2007年4月17日

ご入学おめでとうございます!の季節に。

「コードを避けてアドリブしたい!」

特に吹奏楽やクラシックをやっていらして
「未知の開拓地」を求めてこうおっしゃる方が少なくありません。

新入学して部活やクラブで、ジャズ一年生を迎えている方に当てはまる事かもしれません。

僕が実はそうでした。

「アドリブって『頭に浮かんだフレーズ』をその場で演奏するのですね。 どうすれば頭に浮かびますか?」

「音楽教室で『頭に浮かんだフレーズを演奏してください』と先生が言われるのですが出来ません」

というご相談がありました。

で、僕自身がアドリブというかソロをとるときに「頭に浮かんでいるかどうか」 考えてみた。

『浮かんでないですね』

というと大変無責任でしょうか?

そもそも「頭に浮かんだフレーズ」と言うのは、
今まで誰も演奏したことのない何らかのメロディーラインが 突如として頭の中に『像』を結び、それを運指に伝え、なおかつ呼吸も素早く連動し 美しい(時には荒々しい?)音を滑らかに紡ぐこと・・・。

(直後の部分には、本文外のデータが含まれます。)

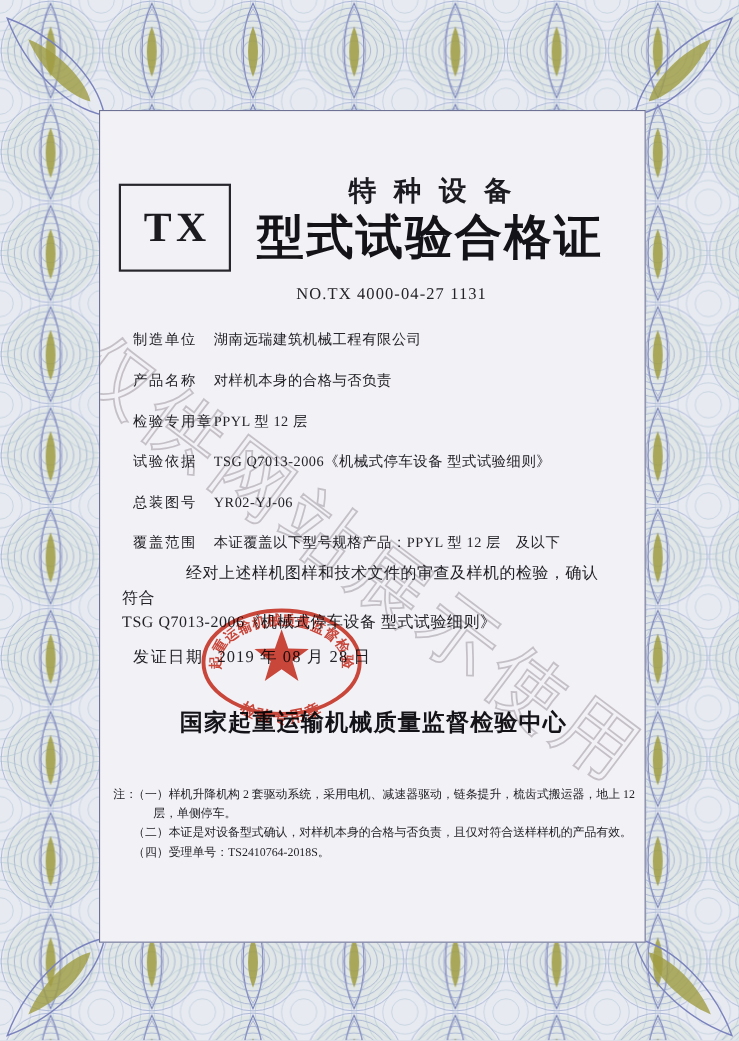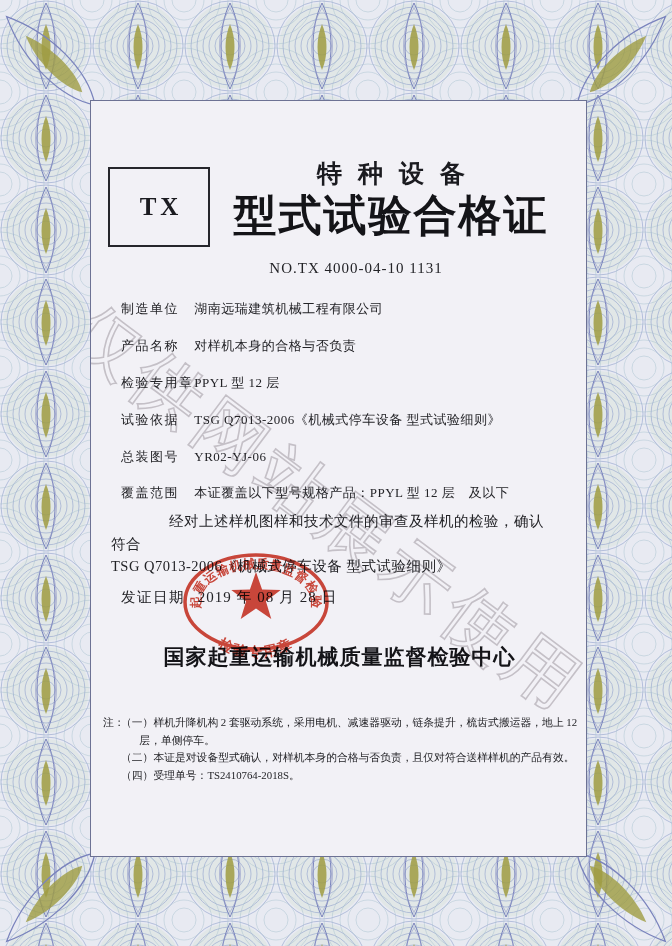--- a/index.html
+++ b/index.html
@@ -19,7 +19,7 @@
   .tx-box{
     left:17px;top:66px;width:98px;height:76px;border:2px solid #26262c;
     display:flex;align-items:center;justify-content:center;
-    font-size:25px;font-weight:bold;letter-spacing:4px;text-indent:4px;color:#1b1b20;
+    font-size:38px;font-weight:bold;letter-spacing:4px;text-indent:4px;color:#1b1b20;
   }
   .subtitle{left:115px;top:56px;width:370px;text-align:center;font-size:25px;
     letter-spacing:16px;text-indent:16px;font-weight:600;color:#1b1b20;}

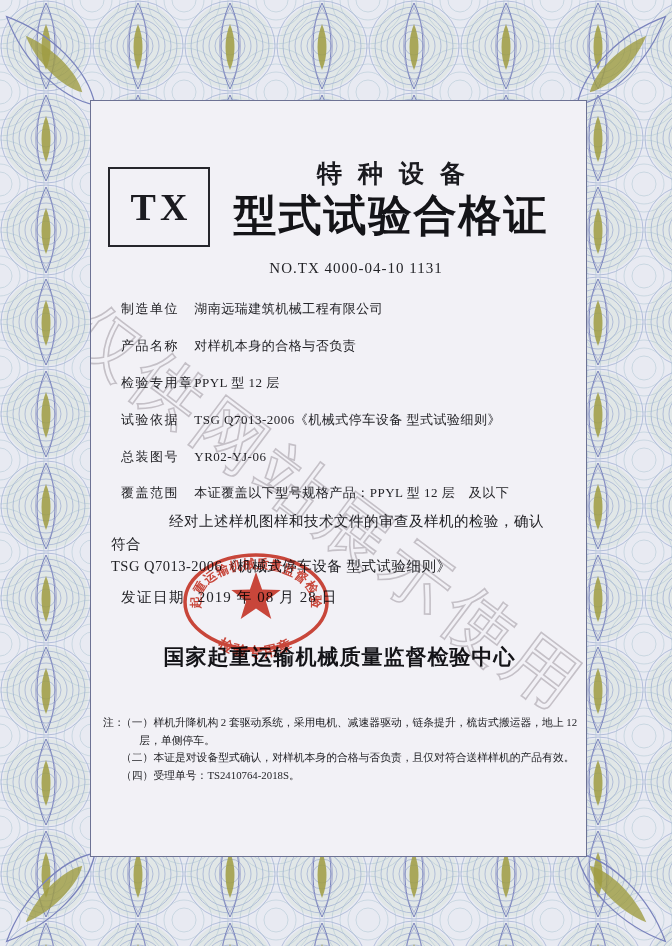--- a/index.html
+++ b/index.html
@@ -129,7 +129,7 @@
 
     <div class="layer title">型式试验合格证</div>
     <div class="layer subtitle">特种设备</div>
-    <div class="layer cert-no">NO.TX 4000-04-10 1131</div>
+    <div class="layer cert-no">NO.TX 4000-04-27 1131</div>
 
     <div class="layer frow" style="top:199px">
       <span class="flabel">制造单位</span>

こんなこと出来るのはモーツァルトとクリフォード・ブラウン(tp)ぐらいじゃないのか?

と思うのです。

だから僕たち凡人は、そんな天才的は「頭に浮かぶフレーズ」なんて期待しません。
アドリブとは【その曲のコード進行に沿ったガイドトーンと各種ストックフレーズの組み合わせを曲想にあわせて楽器で歌う】ことです。(オイオイ簡単に言うなよ) 。
インタープレイの要素を考えない場合のひとつのたとえですが。

だからコード進行を見る(聴く)と頭に浮かぶんでなくて「指が覚えている」というのが近い気がします。

これ、「リック(手癖)フレーズ」なんて言ってコレしかやらないと「リックプレイヤー」なんて揶揄されますが。

また、リックだけだと、瞬間的に「ハマって」も後が続きません。リックとはジャズの言葉であって、言葉は常にその曲想やテンポなどでカタチを変えます。
だからリックの変化形を練習するんですね。
コレと平行してガイドトーンという一曲丸々通している(魚の骨のような)音の動きを意識します。特に新しい曲に取り組むときは。

クリニックではガイドトーンを理解して「鬼の首を取った」方が三人いらっしゃいました。

こう言い切ってしまうと、「アイツはスリリングなソロできそうもないな」、と思われるでしょうね。

もちろんそれで構いません。

僕は過去のジャズジャイアンツが遺してくれた、素晴らしいメロディーラインとそれに相応しい音色を再現するような演奏を好みます。


ですから、ソニー・スティット(as.&ts.)のような職人肌の演奏をお手本に選ぶ事が多い。

どう演ってるかが説明しやすいですからね。

ジャズとは今までありえなかったサムシングがなければジャズではない!と言う考えをお持ちの方(特に後期のマイルス・ディビスを好む方に多いようです)には実際スリルがなく物足りない演奏かもしれません。

ただ、アドリブ初心者の方に、「滅茶苦茶でいいのでとにかく頭に浮かんだ事をやってみて」というのはかなり厳しいんじゃないかと思います。

僕はアドリブをやりたい方には、最低限のジャズ理論(特にコードとビ・バップスケール)の知識は勉強しておいた方がいいと思っています。
「コードを避けたい」という方が実は多いですが、ちょっとコード進行の仕組みを理解すれば、 「アドリブらしきもの」は案外早く出来るようになりますよ。

食わず嫌いを止めましょう!

で、本日のお奨めCDです。

stitt_plays.jpg お勧めCD:ソニー・スティット・プレイズ
まずこういう基本的に分かりやすい(多分)というか聴き易い(つまり耳に厳しくない)アドリブをお手本にするといいわけです。

コレ1曲目がジャズ研の1年生必修の「ゼア・ウィル・ネヴァー・ビー・アナザー・ユー」です。
スティットの演奏はもうお手本フレーズの洪水です。フレーズだけでなくソロの始め方とクロージングの仕方もね。この1曲コピーすればいろんな曲に応用出来ちゃいます。

ジャズアドリブの方法はたくさんあり、画期的な方法を編み出している方もいらっしゃいますので、皆さんもご自分に合うアドリブ会得の方法を研究してみてください。